L’Italie organise des élections ce dimanche, et le principal favori est le suivant Giorgia Melonileader de Fratelli d’Italia, un parti néo-fasciste, fervent nationaliste et donc eurosceptique sur la souveraineté. L’avantage, selon des sources européennes, est qu’il ne pourra pas gouverner sans le soutien de Forza Italia, un parti qui s’est clairement déplacé vers le centre-droit depuis… Silvio Berlusconi a perdu le pouvoir il y a des années.
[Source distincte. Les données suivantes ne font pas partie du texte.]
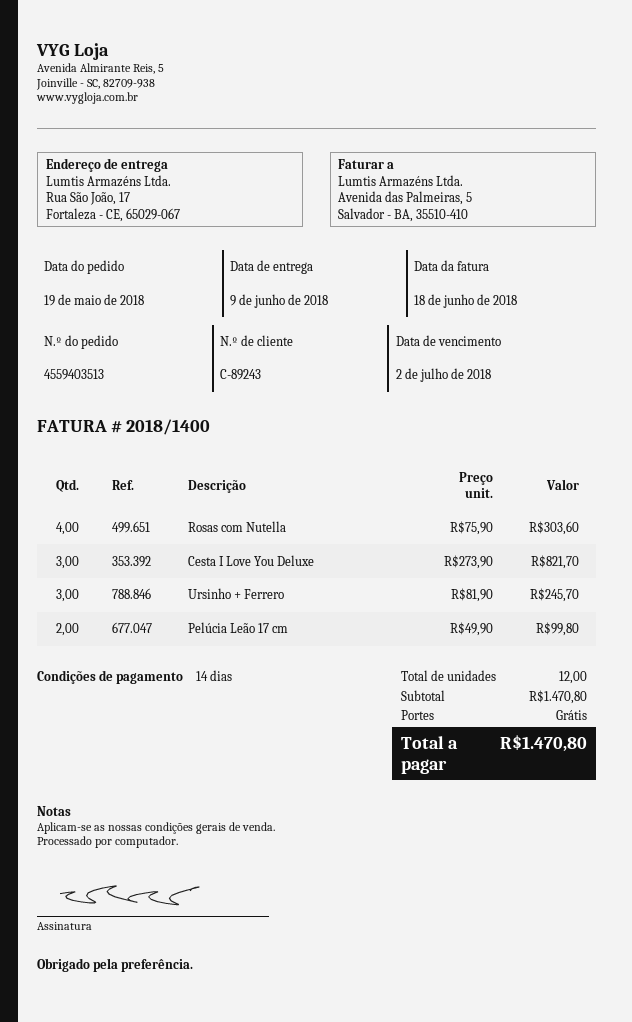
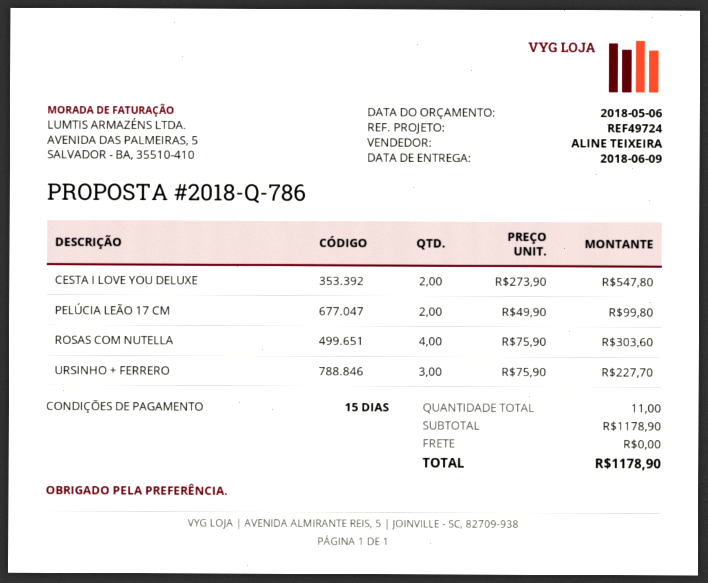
payment terms: 14 days -> 15 days
Cesta I Love You Deluxe: 3 x 273.90 = 821.70 -> 2 x 273.90 = 547.80
Ursinho + Ferrero: 3 x 81.90 = 245.70 -> 3 x 75.90 = 227.70
total quantity: 12 -> 11
subtotal: 1470.80 -> 1178.90
total: 1470.80 -> 1178.90

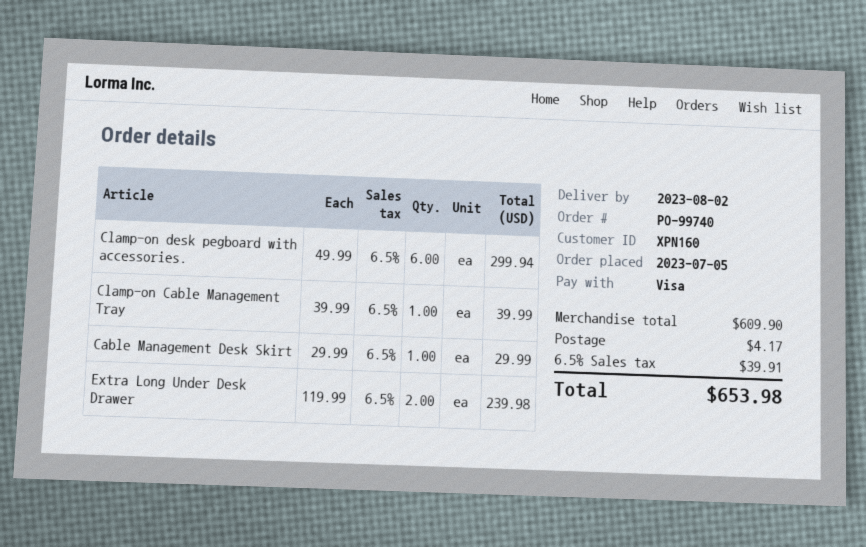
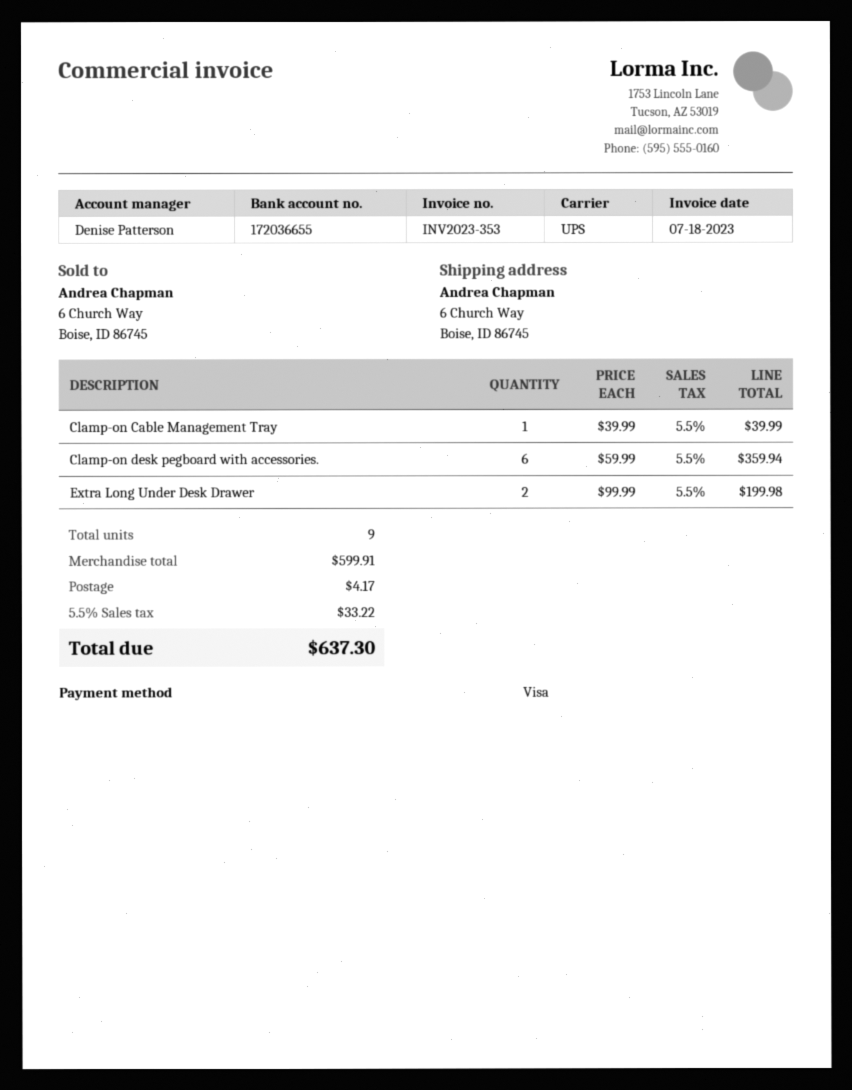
Clamp-on desk pegboard with accessories.: 6 x 49.99 = 299.94 -> 6 x 59.99 = 359.94
Cable Management Desk Skirt: 1 x 29.99 = 29.99 -> none
Extra Long Under Desk Drawer: 2 x 119.99 = 239.98 -> 2 x 99.99 = 199.98
subtotal: 609.90 -> 599.91
tax: 6.5% = 39.91 -> 5.5% = 33.22
total: 653.98 -> 637.30

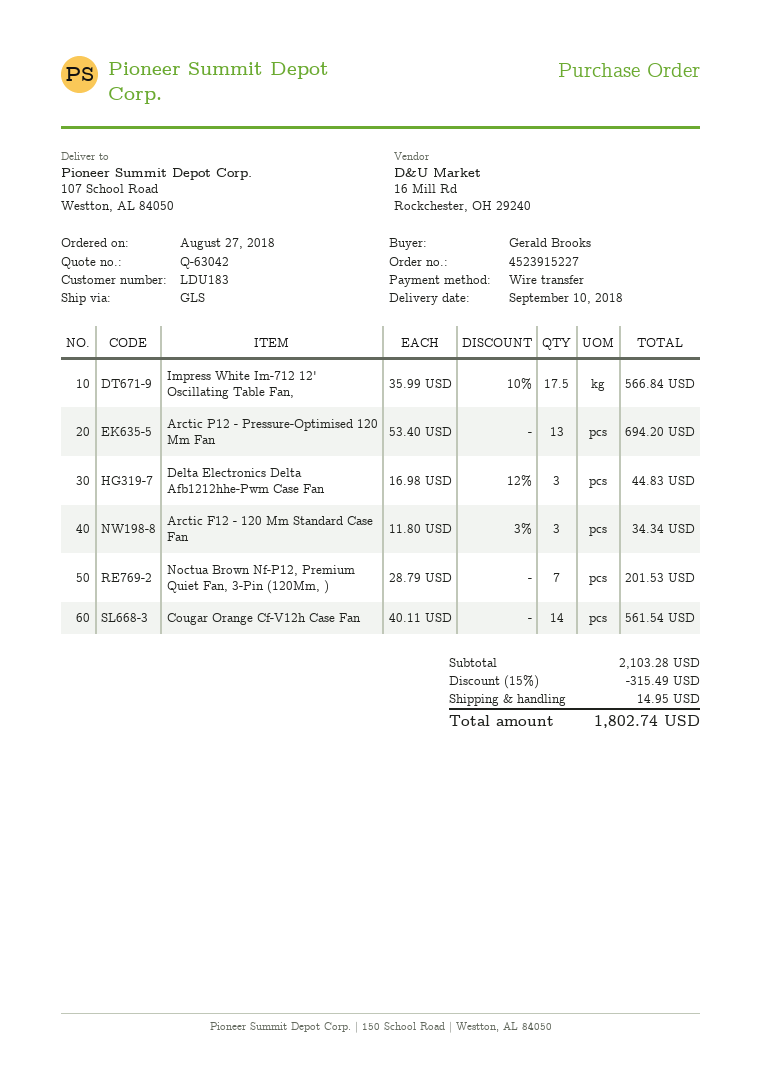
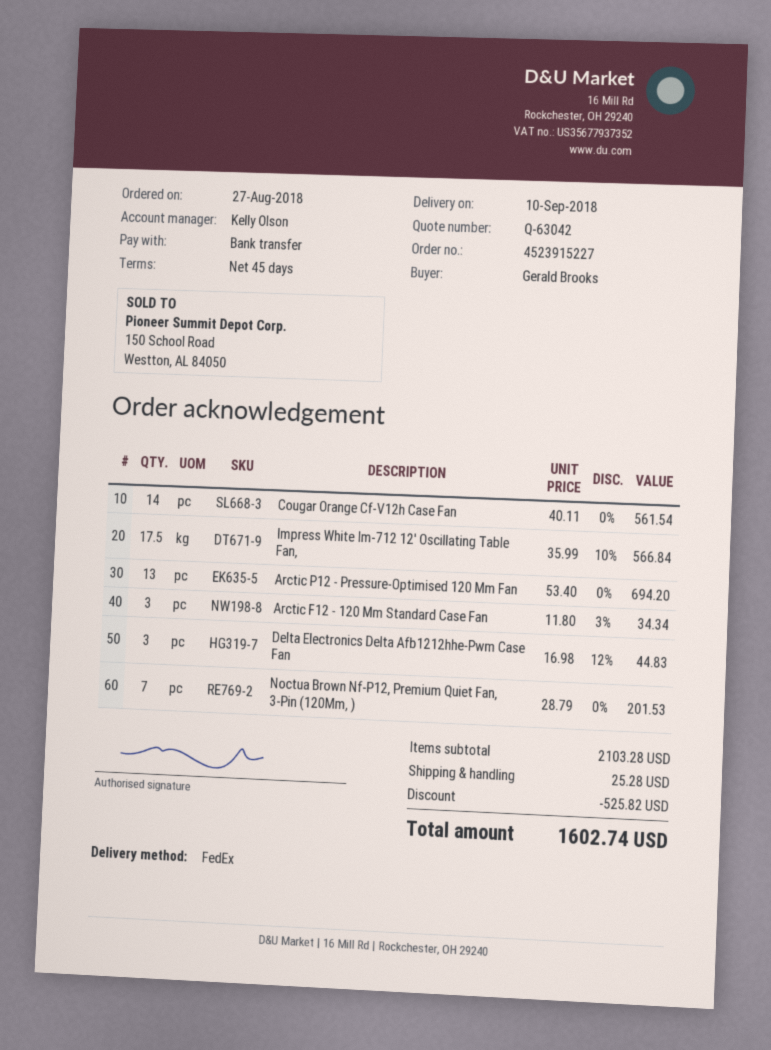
shipping method: GLS -> FedEx
discount: 315.49 -> 525.82
shipping: 14.95 -> 25.28
total: 1802.74 -> 1602.74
La Hongrie de Viktor Orbán ont tenu des positions ambiguës avant la guerre, défiant la position commune et belliqueuse de l’UE envers la Russie de Poutine. Mais depuis l’invasion, il a rempli son rôle de membre du club de l’UE. Toutefois, la récente confirmation de son processus de sanctions conditionne la réception des fonds de l’UE à l’annulation de certaines lois que l’UE considère comme menaçant les libertés fondamentales, peut l’inciter à rompre l’unité.
Par ailleurs, peu encline à accueillir des migrants et des réfugiés, elle est le deuxième pays de l’Union qui accueille actuellement le plus de réfugiés en provenance d’Ukraine, avec 1,2 million de personnes. Seulement derrière le 5,5 millions en Pologneselon les données officielles du HCR.
Cette décision, ainsi que l’annonce faite par l’Allemagne d’offrir une protection aux jeunes “transfuges” qui refusent la mobilisation militaire de Poutine, nous amène à la prochaine décision que doivent prendre les États membres de l’UE. Il y a quelques semaines, l’UE a approuvé une restriction des visas pour les citoyens russes, mais Olaf Scholz a déjà proclamé que l’Allemagne acceptera “à bras ouverts” à ceux qui ne veulent pas rejoindre l’infanterie envahissante.
“Les sondages continuent de dire que 80 % de la population russe soutient la guerre, même s’ils soulignent également que 80 % désapprouvent le décret de mobilisation forcée”, explique-t-il. Jade McGlynnchercheur principal à l’Institut d’études russes de Monterey et titulaire d’un doctorat de l’Université d’Oxford. “Et c’est que le peuple russe ne considère pas ce conflit comme existentiel.et ne veulent pas verser leur propre sang ; mais ils veulent le récit identitaire”.